(Revision tracking records)
#####

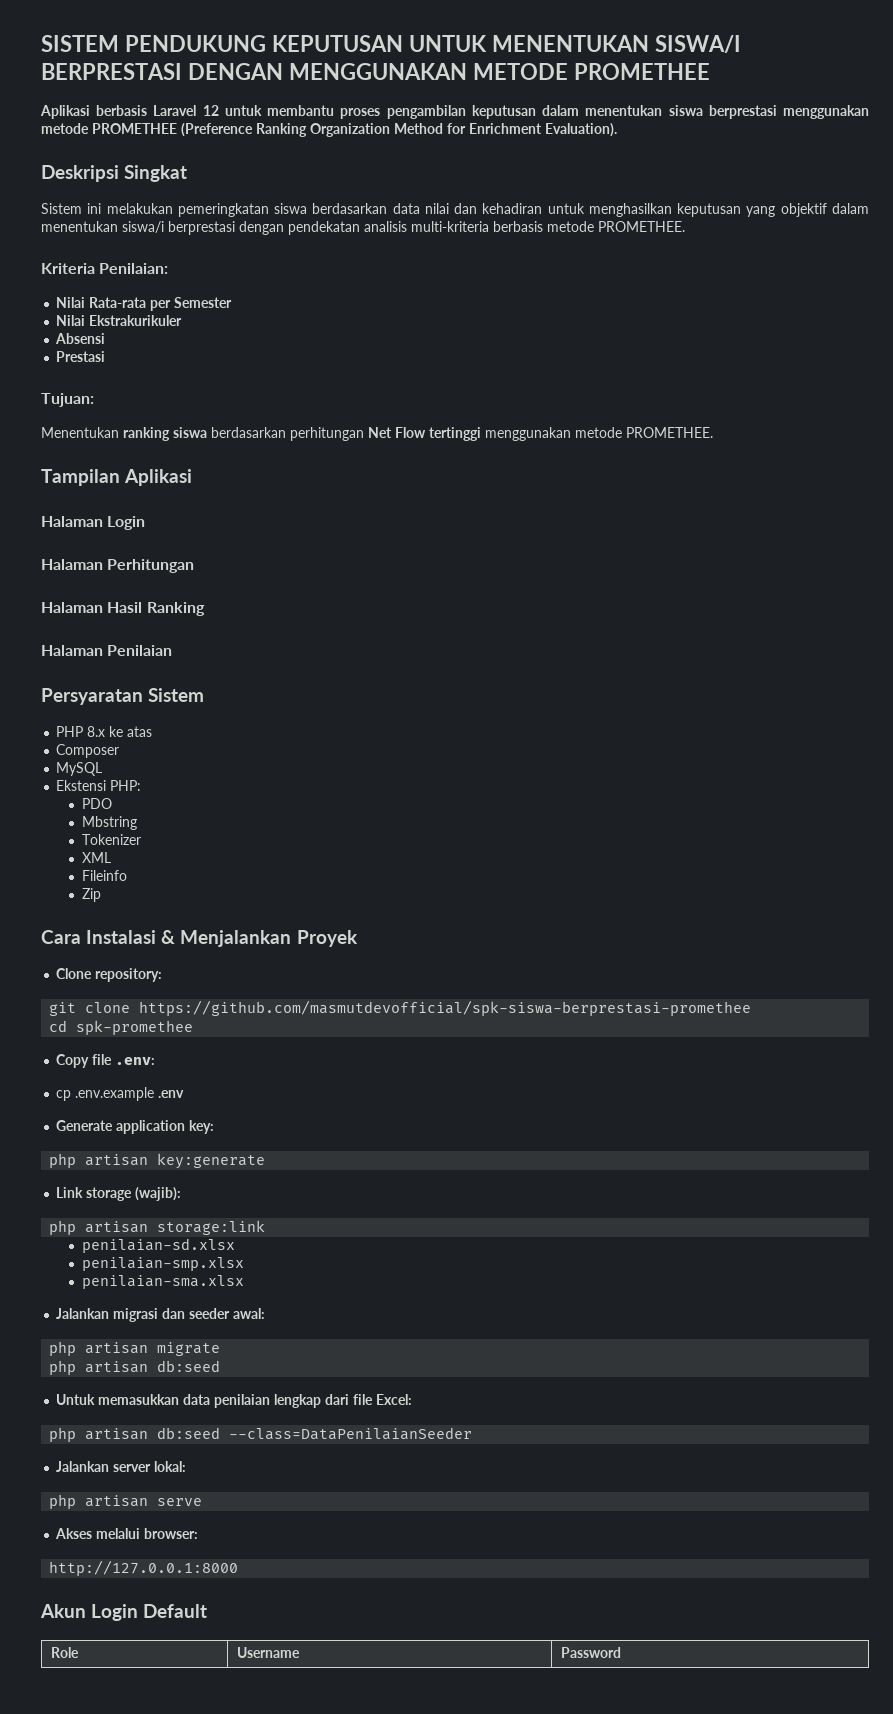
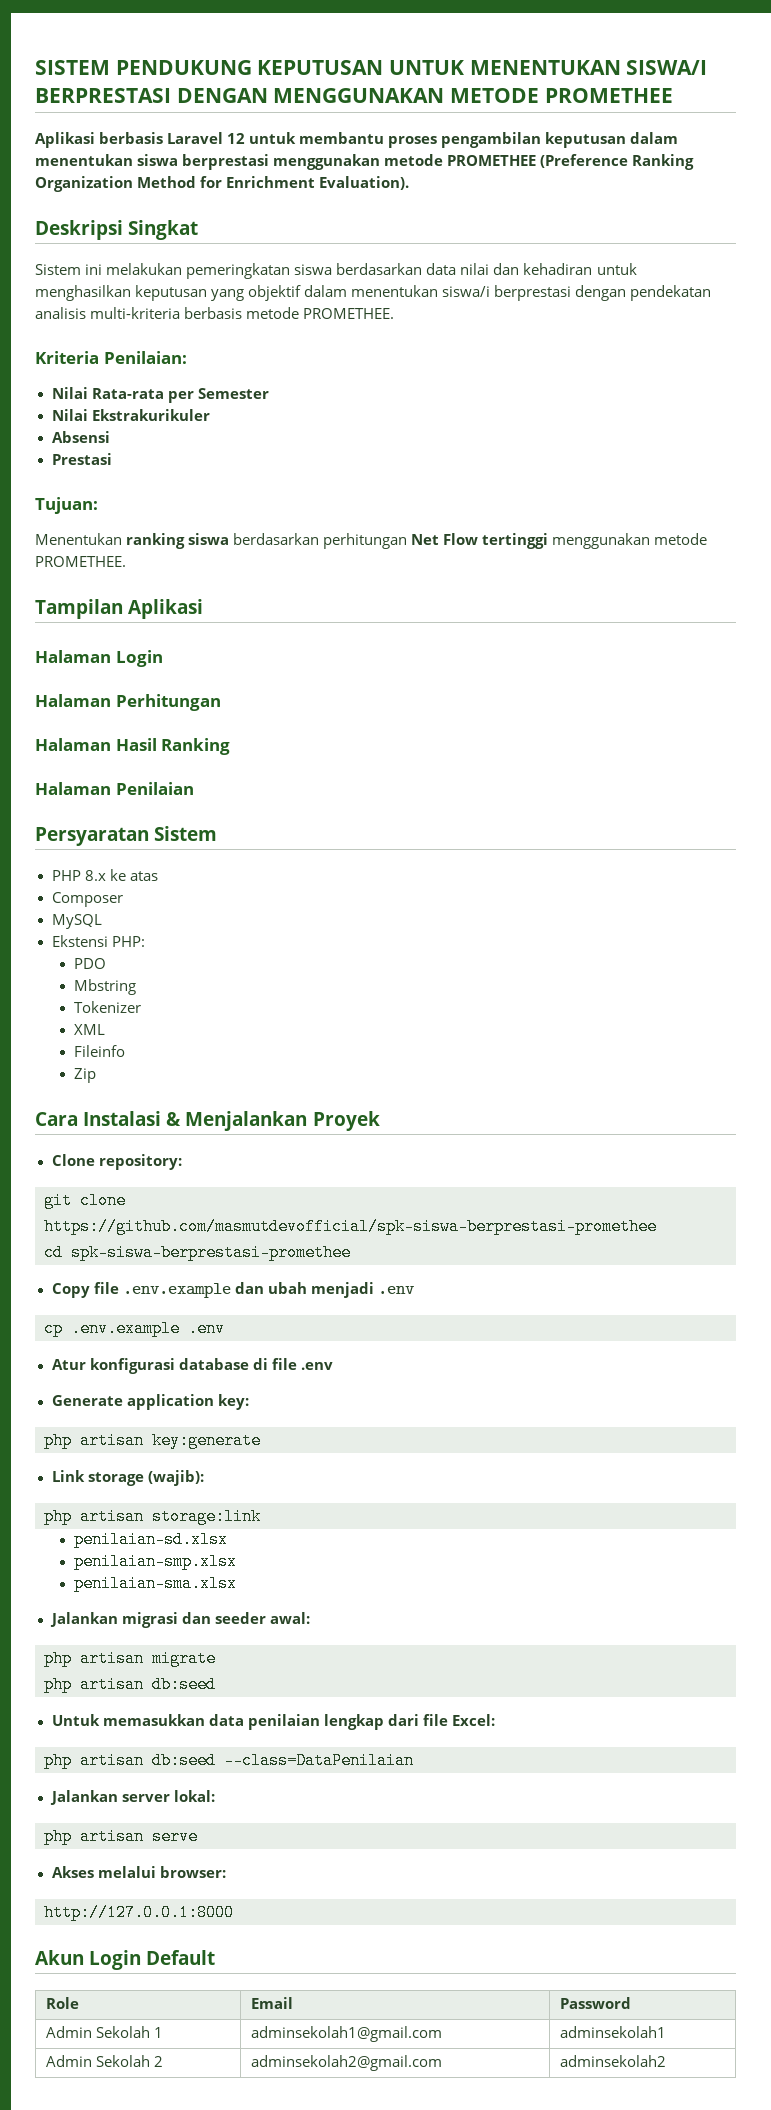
- cd spk-promethee
+ cd spk-siswa-berprestasi-promethee
- Copy file .env:
+ Copy file .env.example dan ubah menjadi .env
  cp .env.example .env
+ Atur konfigurasi database di file .env
- php artisan db:seed --class=DataPenilaianSeeder
+ php artisan db:seed --class=DataPenilaian
- Role | Username | Password
+ Role | Email | Password
+ Admin Sekolah 1 | adminsekolah1@gmail.com | adminsekolah1
+ Admin Sekolah 2 | adminsekolah2@gmail.com | adminsekolah2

#####

Going through the data above, count the lines where the string "gmail" appears, and answer with only that number.

■ Result: 2